Sofia Moreira de Sousa, representante da Comissão Europeia em Portugal, explica os objetivos do Livro Branco sobre a Defesa Europeia.

Este Livro Branco sobre a Defesa Europeia agora apresentado, ou seja estes novos objetivos da União Europeia para a área da Defesa, surgem neste momento porquê?

Bom, todo este objetivo da necessidade e a consciência da necessidade que temos de investir em Defesa não surge só agora. Já existe há bastante tempo e relembro em 2022 que com a Bússola de Segurança e de Defesa já nos alinhávamos e que esta tinha sido trabalhada mesmo antes da invasão da Rússia à Ucrânia, identificando que era realmente necessário a União Europeia avançar no investimento na Defesa.

Mas agora, com a situação que nós vivemos nos tempos presentes e que é extremamente volátil todos os dias com eventos novos a acontecer, está claro, claríssimo, para todos, para os 27, que a melhor forma de manter a paz – e é para esse propósito que a União Europeia foi criada, não nos podemos esquecer que foi para assegurar a paz no continente – é ter a capacidade de defesa necessária para evitar a guerra.
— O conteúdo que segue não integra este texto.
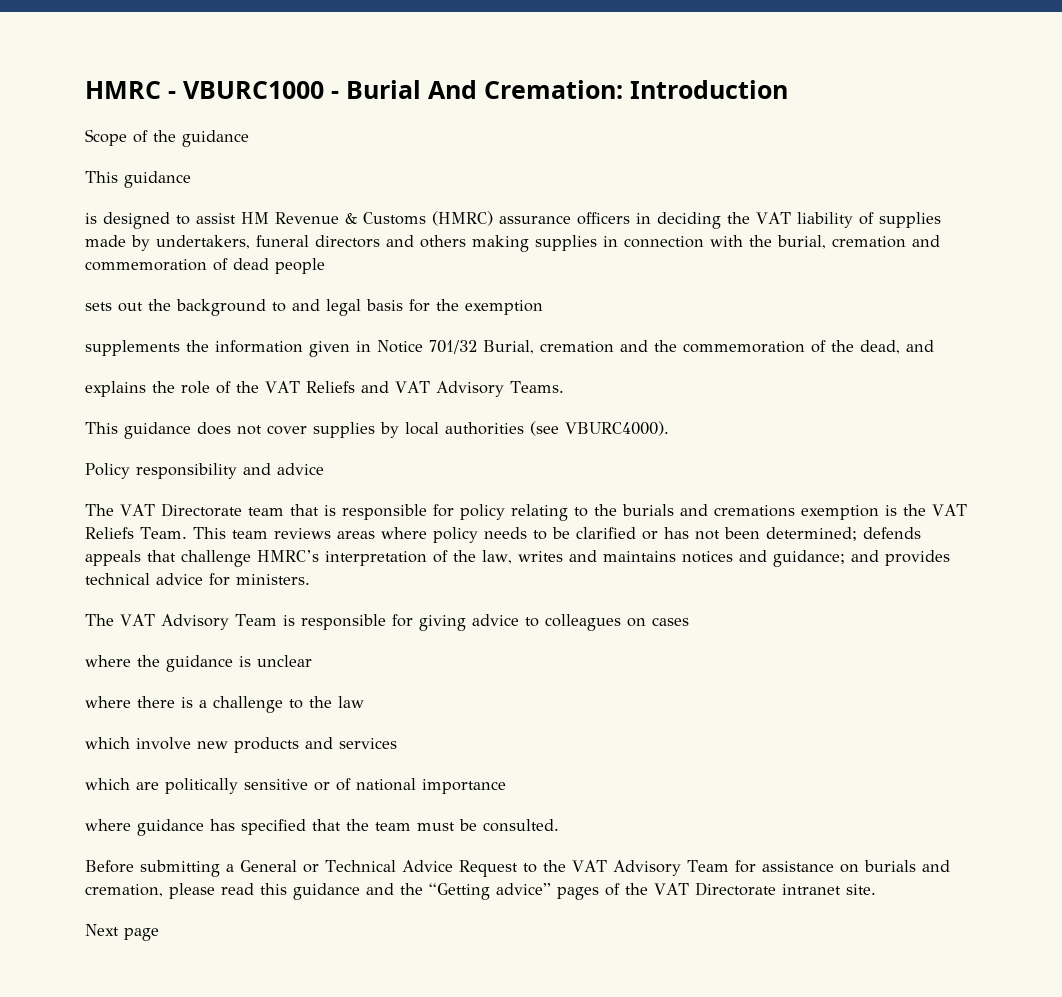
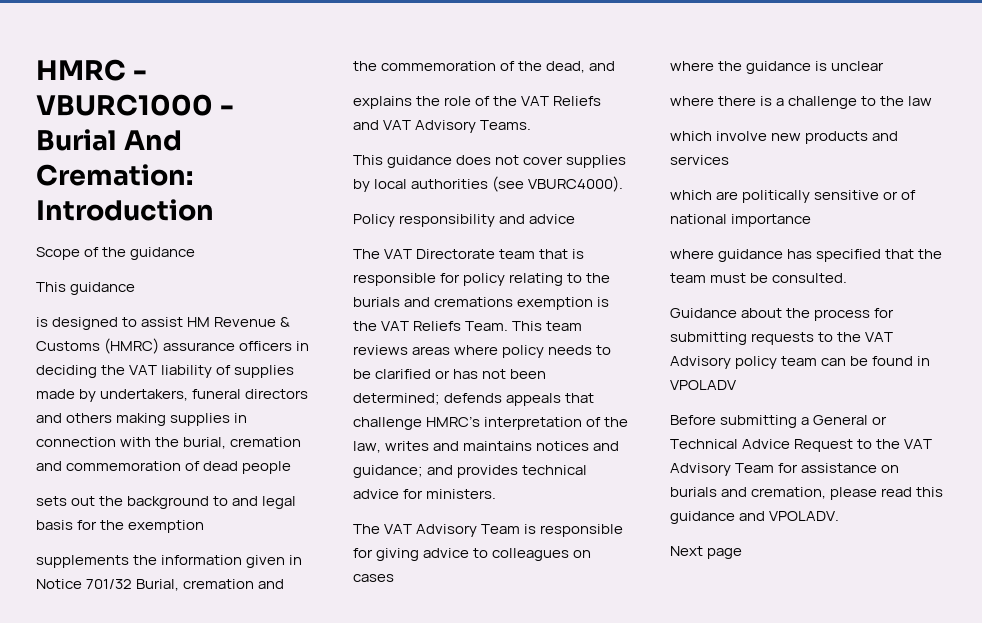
+ Guidance about the process for submitting requests to the VAT Advisory policy team can be found in VPOLADV
- Before submitting a General or Technical Advice Request to the VAT Advisory Team for assistance on burials and cremation, please read this guidance and the “Getting advice” pages of the VAT Directorate intranet site.
+ Before submitting a General or Technical Advice Request to the VAT Advisory Team for assistance on burials and cremation, please read this guidance and VPOLADV.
Precisamos garantir e desenvolver a nossa defesa contra ataques atuais e futuros. Precisamos ter um poder dissuasor que seja credível, fiável, mas acima de tudo que dependa de nós, para que sejamos capazes de assegurar a nossa segurança, porque é a única forma que temos para proteger a nossa democracia e a nossa prosperidade.

Nós temos de ser capazes de defender aquilo que somos, que são os valores que estão na base da criação da própria União Europeia, onde temos vindo a investir até hoje, e também aquilo que queremos continuar a ser.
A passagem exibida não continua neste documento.